Part 2 - Writing tests. The science of writing tests

In the world of assessment, tests are often called “instruments”. It is a bit of a pretentious term but expresses the idea that there is a purpose to every test. Each test is an instrument intended to gather information about what is going on in people’s minds. There is art in every test question but there is science behind every test.

That science has a long (and sometimes very dark) history. The desire to know how people think has been motivated by both good and bad motives. The underlying concepts remain the same.

At a basic level is the concept of reliability. A reliable test is one that produces test scores that are consistent. One half of a test (e.g. all the even numbered questions) should correlate with the other half (e.g. all the odd numbered questions). A test that contains wildly different subjects or skills is not going to produce reliable data. There are various statistical methods that can be employed to quantify how reliable a set of test data is.

However, a reliable test doesn’t need to be correct or appropriate. A test full of wrong questions can still be reliably wrong.

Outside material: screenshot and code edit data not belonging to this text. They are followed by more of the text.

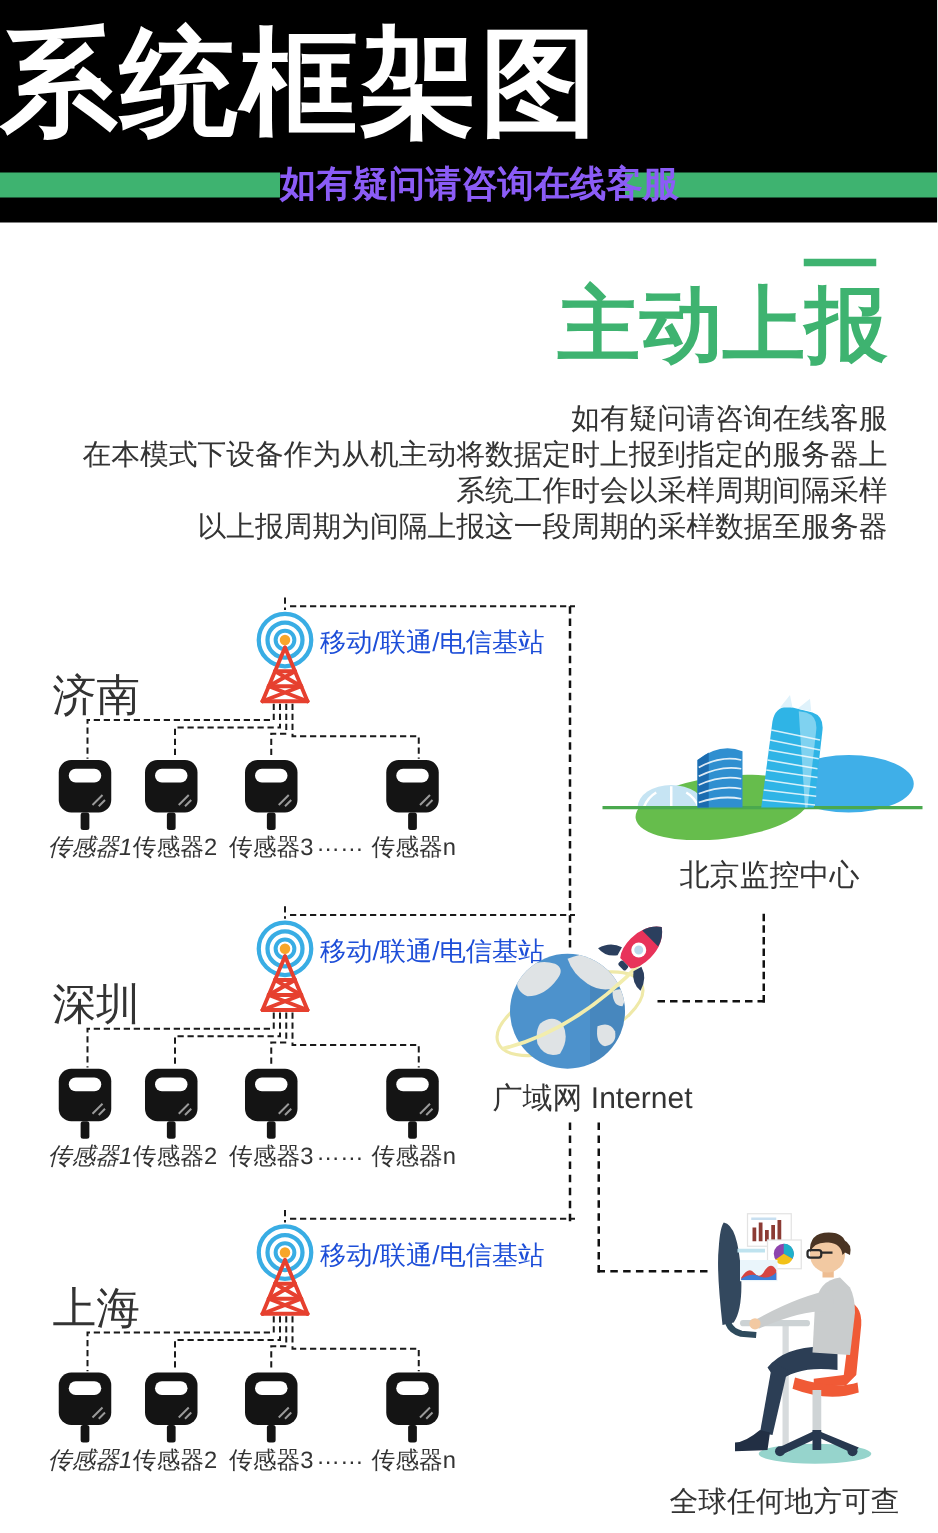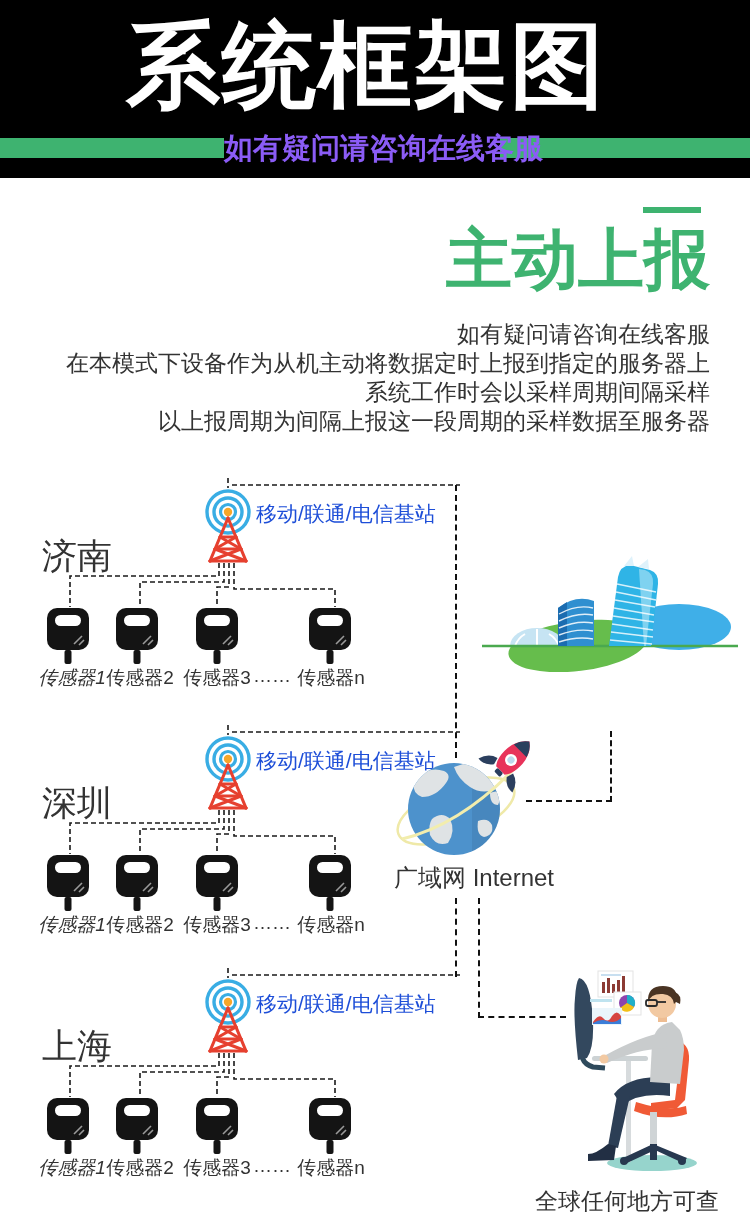--- a/index.html
+++ b/index.html
@@ -8,7 +8,7 @@
 
   
   .header{position:absolute;left:0;top:0;width:750px;height:178px;background:#000;}
-  .header-title{position:absolute;left:0;top:14px;width:606px;text-align:right;
+  .header-title{position:absolute;left:0;top:14px;width:606px;text-align:left;
     color:#fff;font-size:94px;font-weight:900;letter-spacing:2px;line-height:104px;white-space:nowrap;}
   .bar{position:absolute;top:138px;height:20px;background:#3eb370;}
   .bar-left{left:0;width:224px;}

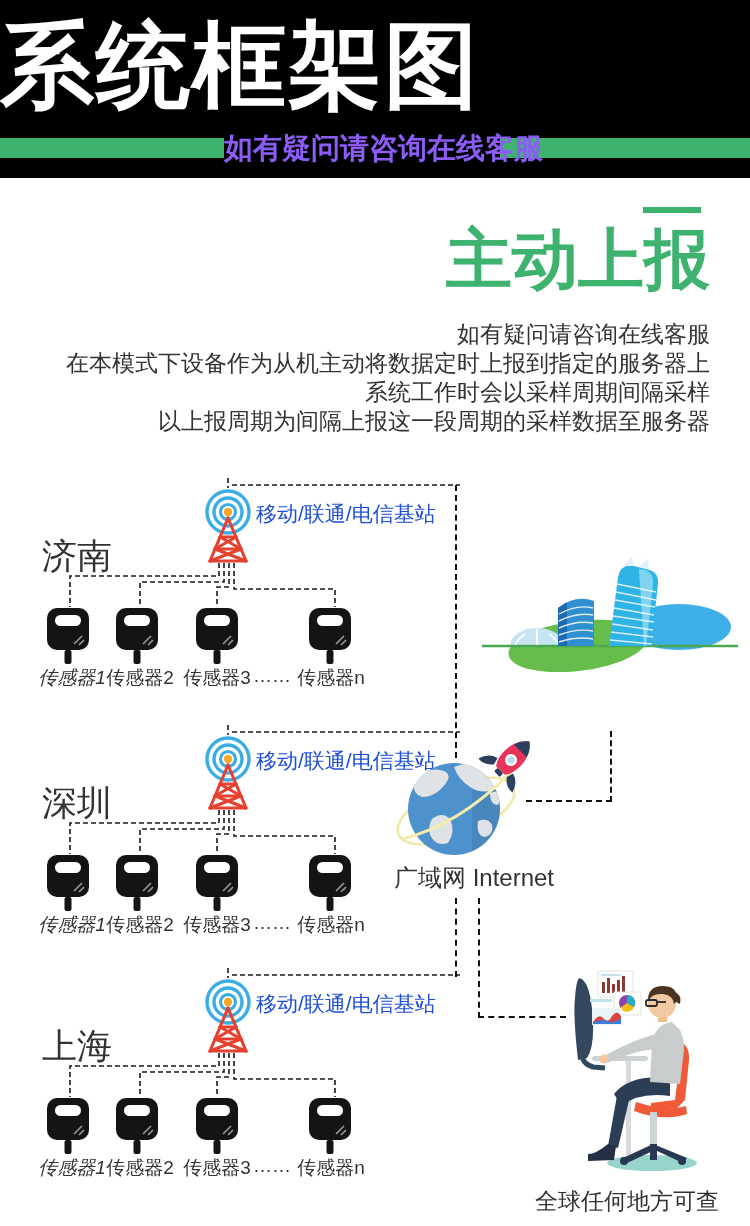--- a/index.html
+++ b/index.html
@@ -289,6 +289,7 @@
     <path d="M146,16 l8,-10 2,10 z M160,17 l10,-8 1,10 z" fill="#dff2fb"></path>
   </svg>
 
+  <div class="beijing-label">北京监控中心</div>
 
   <svg class="globe-art" viewBox="0 0 158 132">
     <ellipse cx="66" cy="84" rx="62" ry="26" fill="none" stroke="#efe9a8" stroke-width="2.5" transform="rotate(-22 66 84)"></ellipse>

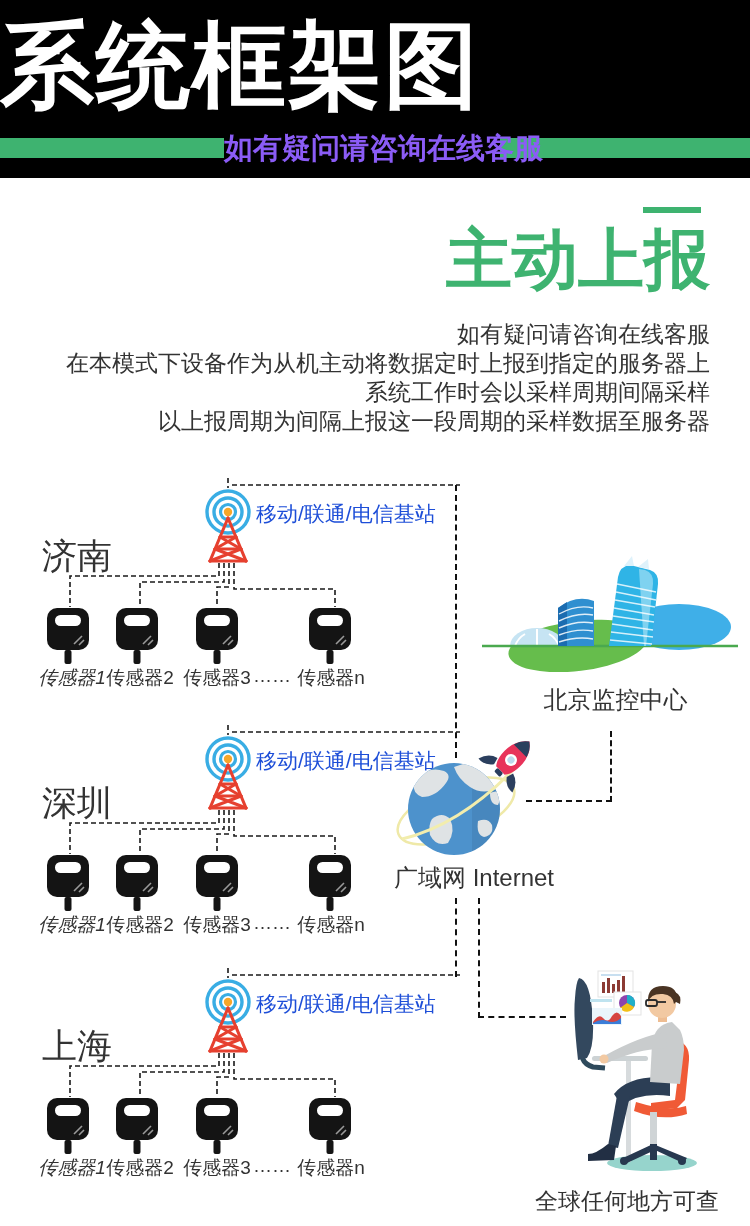--- a/index.html
+++ b/index.html
@@ -43,7 +43,7 @@
     font-size:24px;color:#333;white-space:nowrap;}
   .internet-label{position:absolute;left:384px;top:862px;width:180px;text-align:center;
     font-size:24px;color:#333;white-space:nowrap;}
-  .viewer-label{position:absolute;left:535px;top:1186px;width:185px;
+  .viewer-label{position:absolute;left:535px;top:1186px;width:185px;text-align:center;
     font-size:23px;color:#333;white-space:nowrap;}
 
   .city-art{position:absolute;left:478px;top:550px;width:264px;height:122px;}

Reliability is a powerful concept but it isn’t enough.

A broader and deeper idea is validity. A simple way of thinking about validity is asking whether the data from a test is really telling you what it claims to be telling you. Practically, test validity is about collecting evidence to support the claims we might make about a test. Is a test fit for purpose? Is it really testing the skills or knowledge it claims to be testing? Does the data have any hidden biases? Is the test valid for all the people it is being used with?

In practice, validity is always an open question for any test. There are multiple perspectives of validity including:

Predictive validity: how well does a test predict future performance in the same area.
Face validity: do expert reviewers in the subject area agree that the test content is correct and appropriate.
Consequential validity: how will the test data be used and what decisions will be made using the test data.

These different concepts are complimentary but they each suggest different approaches to collecting evidence to show a test is valid. Some involve review by experts and others involve statistical analysis and other require long-term ongoing research.

It is a rich and complex field, with few easy answers.